-- RECORDS PROVIDED follows --

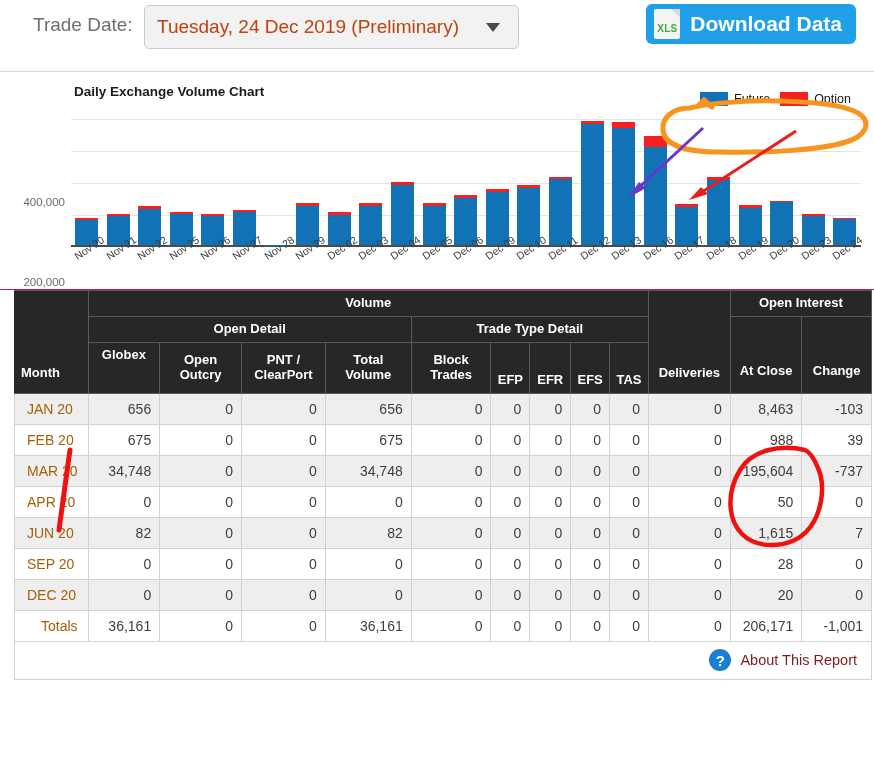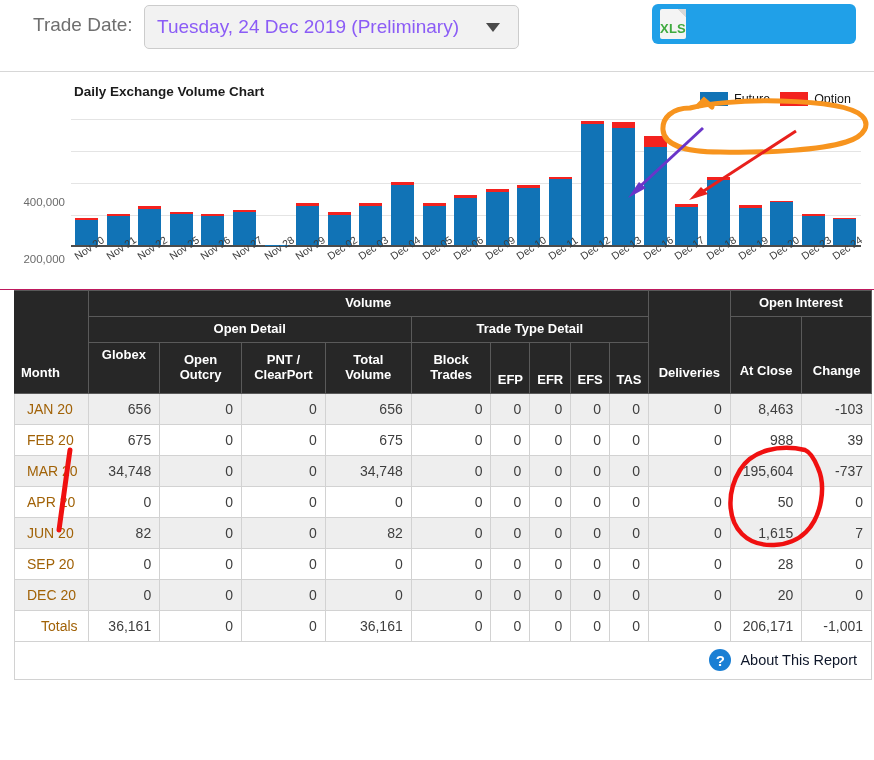--- a/index.html
+++ b/index.html
@@ -33,7 +33,7 @@
     padding: 0 12px;
     cursor: pointer;
   }
-  .date-select .val { font-size: 19px; color: #8b5cf6; flex: 1; }
+  .date-select .val { font-size: 19px; color: #c2410c; flex: 1; }
   .date-select .caret {
     width: 0; height: 0;
     border-left: 7px solid transparent;

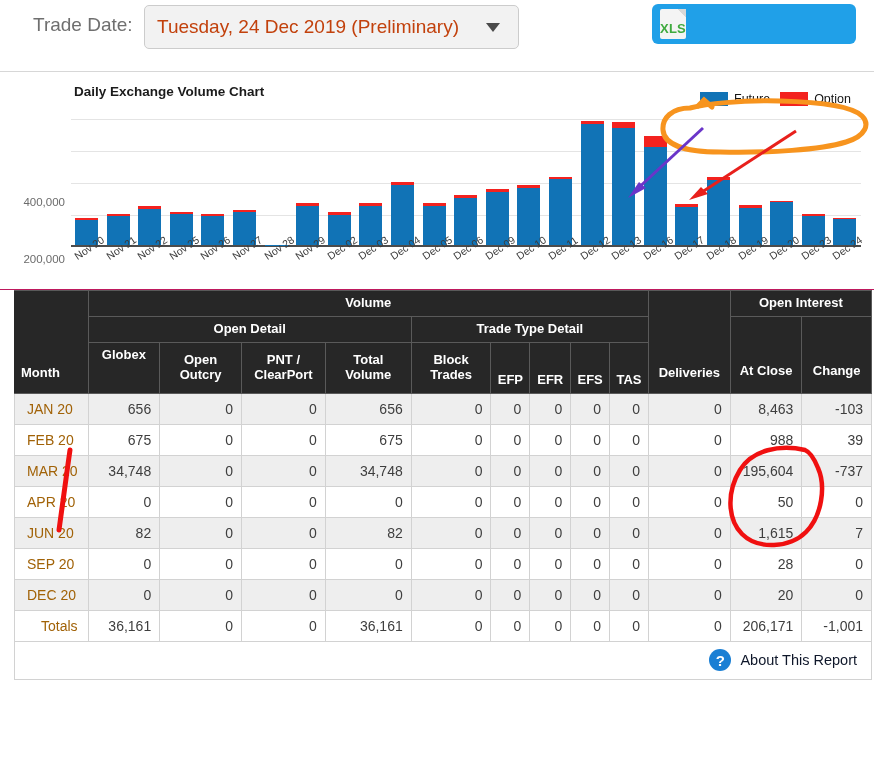--- a/index.html
+++ b/index.html
@@ -66,7 +66,7 @@
     background: linear-gradient(225deg, #d8d8d8 50%, transparent 50%);
   }
   .xls-icon span {
-    font-size: 13px; font-weight: bold; color: #3faa3f;
+    font-size: 10px; font-weight: bold; color: #3faa3f;
     letter-spacing: .2px; margin-top: 8px;
   }
   .dl-btn .dl-text {

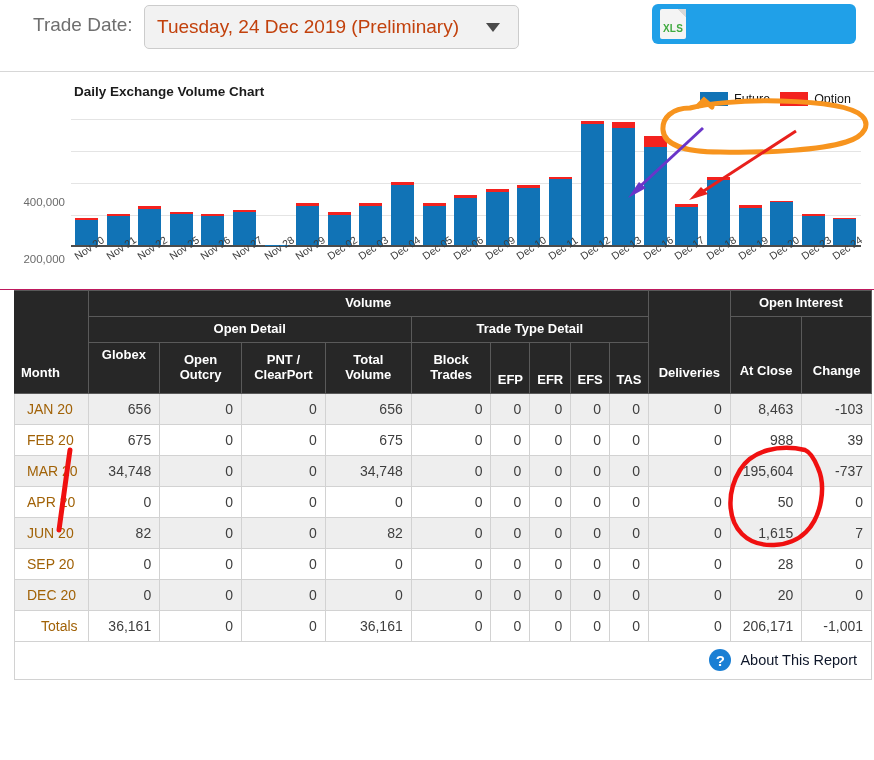--- a/index.html
+++ b/index.html
@@ -192,6 +192,7 @@
       <span class="xls-icon">
         <span>XLS</span>
       </span>
+      <span class="dl-text">Download Data</span>
     </div>
   </div>
 

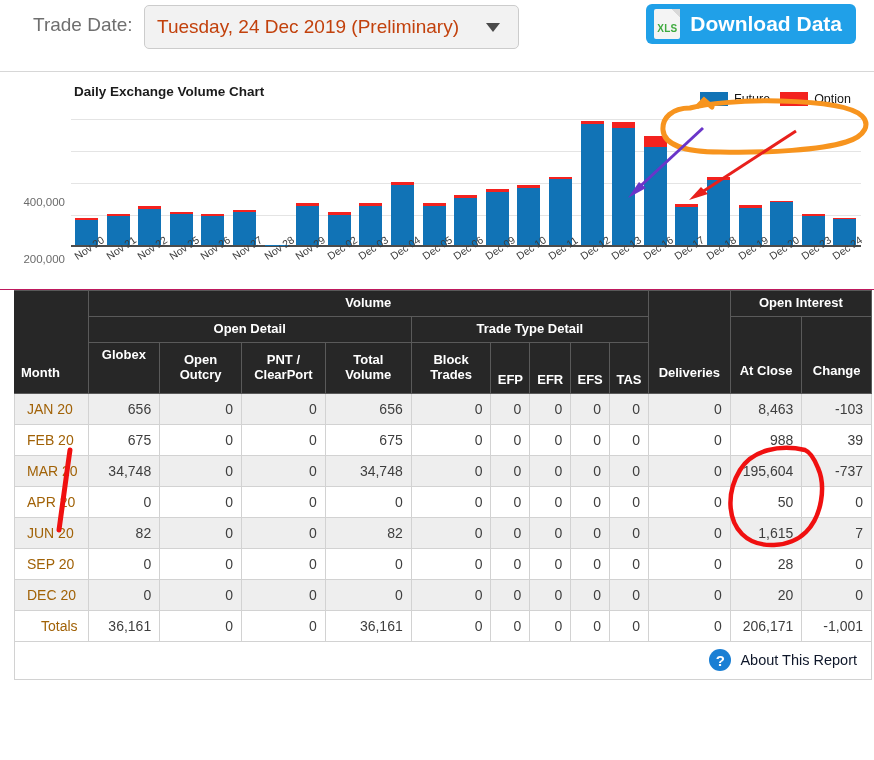--- a/index.html
+++ b/index.html
@@ -200,7 +200,7 @@
     <div class="chart-title">Daily Exchange Volume Chart</div>
 
     <div class="ylab" style="top:124px;">400,000</div>
-    <div class="ylab" style="top:181px;text-align:right;">200,000</div>
+    <div class="ylab" style="top:204px;text-align:right;">200,000</div>
 
     <div class="plot" id="plot">
       <div class="gridline" style="top:0px;"></div>

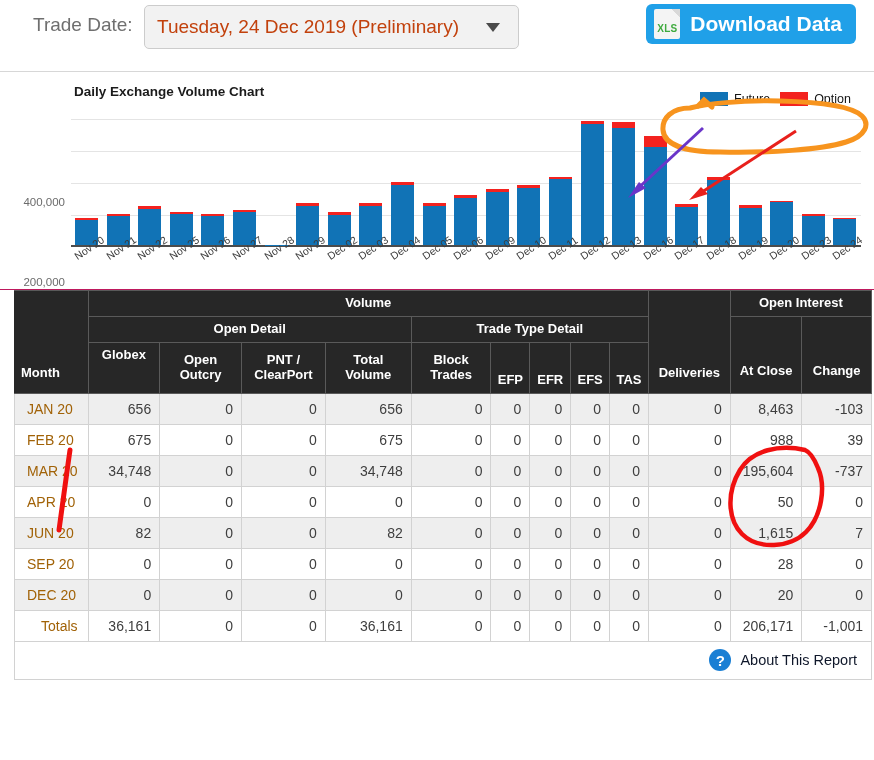--- a/index.html
+++ b/index.html
@@ -173,7 +173,7 @@
     font-size: 15px; font-weight: bold;
     display:flex; align-items:center; justify-content:center;
   }
-  .about-link { color:#0f172a; font-size:14.5px; cursor:pointer; }
+  .about-link { color:#7f1d1d; font-size:14.5px; cursor:pointer; }
 </style>
 </head>
 <body>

-- RECORDS PROVIDED concluded --

**EXERCISE OBJECTIVE:**
Find and copy each line of the material that holds the word "date".

**OUTPUT OF THE EXERCISE:**
-  .date-select .val { font-size: 19px; color: #8b5cf6; flex: 1; }
+  .date-select .val { font-size: 19px; color: #c2410c; flex: 1; }
   .date-select .caret {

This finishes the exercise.